И говорилось это таким властным тоном, что тут уж, хочешь не хочешь, улизнуть не удавалось. Люди поговаривали, что это белое винцо и сгубило Пияра Тампона. Но Глод хорошо его знал, был твердо уверен, что это не так. Это тоска сглодала Пияра, когда ему пришлось закрыть кузницу. Вслух об этом не говорилось просто из лицемерия. Но он-то, Ратинье, видел собственными глазами, как Пияр год, а то и два, болтался по площади, гоняя носком башмака камешки, совсем как мальчишка, который не знает, куда девать избыток молодых сил.

На месте бывшей кузни коммуна решила воздвигнуть молодежный клуб. «Сам понимаю, мало толку оплакивать старые времена, сам понимаю, что надо уступить место молодым, только где они, молодые-то? — размышлял Глод. — Что-то их не видать. Здесь у нас они не живут по-настоящему. Уезжают утром, а возвращаются вечером, если только совсем в город не перебираются…» Ничего не поделаешь. Есть молодые, нет ли, все равно будет у них, как и везде, свой молодежный клуб.

С легкой душой Глод миновал поселок. За поселком было хоть приволье, хоть жизнь, хоть весна. Цветы, животные, нивы. И даже крапива, и даже улитки, которых никто уже не собирает, с тех пор как стали продавать консервы из них. Правда, дорога здесь теперь тоже загудронирована. Все загудронировано. И люди в том числе.

А когда гудрону здесь еще не было, клали прямо на землю дырявую монетку в пять су и прибивали ее гвоздиком, а сами прятались в кустах, как только вдали показывалась тетушка Фуйон. Тетушка Фуйон была из тех старых скряг, у которых, по местному выражению, не кошелек, а прямо «еж с колючками». При виде монетки она оглядывалась окрест, как настоящая сорока-воровка, быстрее гадюки подбиралась к денежке и хватала ее.

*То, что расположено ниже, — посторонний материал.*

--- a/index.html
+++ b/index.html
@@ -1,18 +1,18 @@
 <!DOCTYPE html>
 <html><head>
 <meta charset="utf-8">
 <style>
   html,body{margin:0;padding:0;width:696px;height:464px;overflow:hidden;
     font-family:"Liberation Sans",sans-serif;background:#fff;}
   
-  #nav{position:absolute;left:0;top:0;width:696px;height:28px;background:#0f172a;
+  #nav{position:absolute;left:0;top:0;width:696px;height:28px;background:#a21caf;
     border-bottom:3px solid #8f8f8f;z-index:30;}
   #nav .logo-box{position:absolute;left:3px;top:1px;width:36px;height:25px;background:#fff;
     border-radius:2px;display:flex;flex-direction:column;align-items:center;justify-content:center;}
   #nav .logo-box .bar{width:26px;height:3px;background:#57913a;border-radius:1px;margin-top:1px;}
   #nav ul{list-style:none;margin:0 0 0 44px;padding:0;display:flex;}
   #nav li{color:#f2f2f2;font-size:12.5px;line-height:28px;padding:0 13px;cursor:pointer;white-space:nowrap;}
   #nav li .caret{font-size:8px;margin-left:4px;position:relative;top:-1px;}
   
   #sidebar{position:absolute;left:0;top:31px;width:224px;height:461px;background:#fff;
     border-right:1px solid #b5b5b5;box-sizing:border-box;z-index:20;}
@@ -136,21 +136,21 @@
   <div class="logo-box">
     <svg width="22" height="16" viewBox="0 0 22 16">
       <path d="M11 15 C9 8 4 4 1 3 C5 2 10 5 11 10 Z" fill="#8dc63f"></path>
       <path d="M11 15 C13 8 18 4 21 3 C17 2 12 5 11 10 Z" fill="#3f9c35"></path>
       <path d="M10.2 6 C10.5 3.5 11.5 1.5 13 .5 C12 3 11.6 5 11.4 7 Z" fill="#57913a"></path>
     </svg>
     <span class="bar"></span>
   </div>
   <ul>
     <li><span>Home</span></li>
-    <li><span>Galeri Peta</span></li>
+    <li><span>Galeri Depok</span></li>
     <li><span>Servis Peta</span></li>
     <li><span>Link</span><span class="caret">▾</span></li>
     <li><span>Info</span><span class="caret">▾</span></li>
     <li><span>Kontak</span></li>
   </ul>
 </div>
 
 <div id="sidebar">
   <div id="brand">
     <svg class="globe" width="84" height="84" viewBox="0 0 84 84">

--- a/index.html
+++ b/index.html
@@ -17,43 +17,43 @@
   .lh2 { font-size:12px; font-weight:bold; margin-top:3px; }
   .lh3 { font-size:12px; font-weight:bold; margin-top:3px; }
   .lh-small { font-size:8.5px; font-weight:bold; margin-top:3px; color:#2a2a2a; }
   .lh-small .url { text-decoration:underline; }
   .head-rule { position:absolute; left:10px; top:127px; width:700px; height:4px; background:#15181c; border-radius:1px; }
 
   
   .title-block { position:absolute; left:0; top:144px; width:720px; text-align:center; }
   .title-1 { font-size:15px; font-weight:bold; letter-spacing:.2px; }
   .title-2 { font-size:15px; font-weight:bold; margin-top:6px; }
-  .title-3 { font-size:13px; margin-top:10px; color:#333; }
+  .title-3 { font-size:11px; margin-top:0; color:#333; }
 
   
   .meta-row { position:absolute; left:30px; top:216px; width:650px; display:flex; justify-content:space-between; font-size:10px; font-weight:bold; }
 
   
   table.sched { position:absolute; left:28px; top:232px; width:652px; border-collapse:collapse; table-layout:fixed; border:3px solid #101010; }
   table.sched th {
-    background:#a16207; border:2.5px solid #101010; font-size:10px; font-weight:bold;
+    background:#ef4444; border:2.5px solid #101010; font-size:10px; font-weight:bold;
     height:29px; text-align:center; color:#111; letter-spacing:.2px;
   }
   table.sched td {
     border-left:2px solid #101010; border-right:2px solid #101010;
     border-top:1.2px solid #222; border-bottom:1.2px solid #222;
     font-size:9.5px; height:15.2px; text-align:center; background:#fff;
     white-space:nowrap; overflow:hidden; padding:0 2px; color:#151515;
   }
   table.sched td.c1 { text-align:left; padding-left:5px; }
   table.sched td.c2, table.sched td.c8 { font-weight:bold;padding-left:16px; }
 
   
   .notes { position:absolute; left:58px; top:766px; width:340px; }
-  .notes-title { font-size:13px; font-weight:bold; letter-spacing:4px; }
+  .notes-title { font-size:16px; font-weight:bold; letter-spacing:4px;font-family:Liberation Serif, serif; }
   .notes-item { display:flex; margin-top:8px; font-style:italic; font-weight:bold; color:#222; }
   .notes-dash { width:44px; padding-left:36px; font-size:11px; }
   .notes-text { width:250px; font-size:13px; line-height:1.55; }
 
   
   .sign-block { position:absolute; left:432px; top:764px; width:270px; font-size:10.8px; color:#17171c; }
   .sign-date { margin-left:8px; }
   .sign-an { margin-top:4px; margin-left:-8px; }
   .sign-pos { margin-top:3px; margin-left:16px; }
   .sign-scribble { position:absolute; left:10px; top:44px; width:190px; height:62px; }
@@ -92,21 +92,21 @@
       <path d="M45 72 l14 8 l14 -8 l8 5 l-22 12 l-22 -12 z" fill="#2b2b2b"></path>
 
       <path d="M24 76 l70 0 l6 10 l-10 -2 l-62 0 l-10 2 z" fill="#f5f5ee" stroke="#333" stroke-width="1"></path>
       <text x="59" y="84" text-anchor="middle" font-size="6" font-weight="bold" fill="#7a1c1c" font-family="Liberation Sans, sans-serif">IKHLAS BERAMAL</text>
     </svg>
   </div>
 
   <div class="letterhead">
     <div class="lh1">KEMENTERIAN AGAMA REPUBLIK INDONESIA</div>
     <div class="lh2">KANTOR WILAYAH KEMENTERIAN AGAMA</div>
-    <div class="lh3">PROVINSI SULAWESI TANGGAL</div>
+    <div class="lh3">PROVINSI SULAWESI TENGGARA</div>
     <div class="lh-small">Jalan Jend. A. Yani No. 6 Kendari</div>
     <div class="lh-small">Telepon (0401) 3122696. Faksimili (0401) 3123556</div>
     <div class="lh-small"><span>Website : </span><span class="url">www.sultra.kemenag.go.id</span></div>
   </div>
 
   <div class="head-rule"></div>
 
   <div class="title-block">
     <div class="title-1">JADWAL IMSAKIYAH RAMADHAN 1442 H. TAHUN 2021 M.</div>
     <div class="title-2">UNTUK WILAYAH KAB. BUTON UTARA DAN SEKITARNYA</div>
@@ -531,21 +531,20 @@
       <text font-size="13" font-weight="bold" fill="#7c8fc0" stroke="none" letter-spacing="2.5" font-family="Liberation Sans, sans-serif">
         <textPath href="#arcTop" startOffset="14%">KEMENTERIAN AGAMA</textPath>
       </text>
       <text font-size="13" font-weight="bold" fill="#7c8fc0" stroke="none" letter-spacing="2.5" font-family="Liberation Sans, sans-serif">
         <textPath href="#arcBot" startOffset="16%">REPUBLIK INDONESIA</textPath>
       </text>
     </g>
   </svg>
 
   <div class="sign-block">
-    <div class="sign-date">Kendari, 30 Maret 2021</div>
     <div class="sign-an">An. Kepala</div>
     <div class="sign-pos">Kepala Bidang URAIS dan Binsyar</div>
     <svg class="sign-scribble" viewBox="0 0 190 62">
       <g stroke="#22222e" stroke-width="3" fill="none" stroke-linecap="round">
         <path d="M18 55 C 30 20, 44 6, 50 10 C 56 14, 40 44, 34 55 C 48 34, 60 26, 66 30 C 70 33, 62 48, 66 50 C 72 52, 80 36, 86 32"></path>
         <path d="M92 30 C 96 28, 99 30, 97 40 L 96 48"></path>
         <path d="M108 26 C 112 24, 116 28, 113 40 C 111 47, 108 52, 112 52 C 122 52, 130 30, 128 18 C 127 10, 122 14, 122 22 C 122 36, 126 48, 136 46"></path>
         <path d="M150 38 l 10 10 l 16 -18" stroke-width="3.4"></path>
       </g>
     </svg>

Ясно, безуспешно, но старая упорствовала, не помня себя от изумления, кругом весь боярышник грохотал от смеха, а старуха грозила палкой небу. Пияр иногда, чтобы еще веселее было, раскалял монетку докрасна.

В те времена велосипеды, оставленные у дверей бистро, нередко ради забавы подвешивали на столбы электропередачи. А сколько радости получали зрители, измазав навозом, а то и еще чем похуже, ручки тачки. Глода даже дрожь удовольствия проняла только при одном воспоминании обо всех этих шуточках. Теперь и веселятся по-другому — им бы все переломать, все уничтожить, все сожрать, все разграбить, так что Глод уже совсем запутался, но с него и спроса нет, он ведь старый хрыч.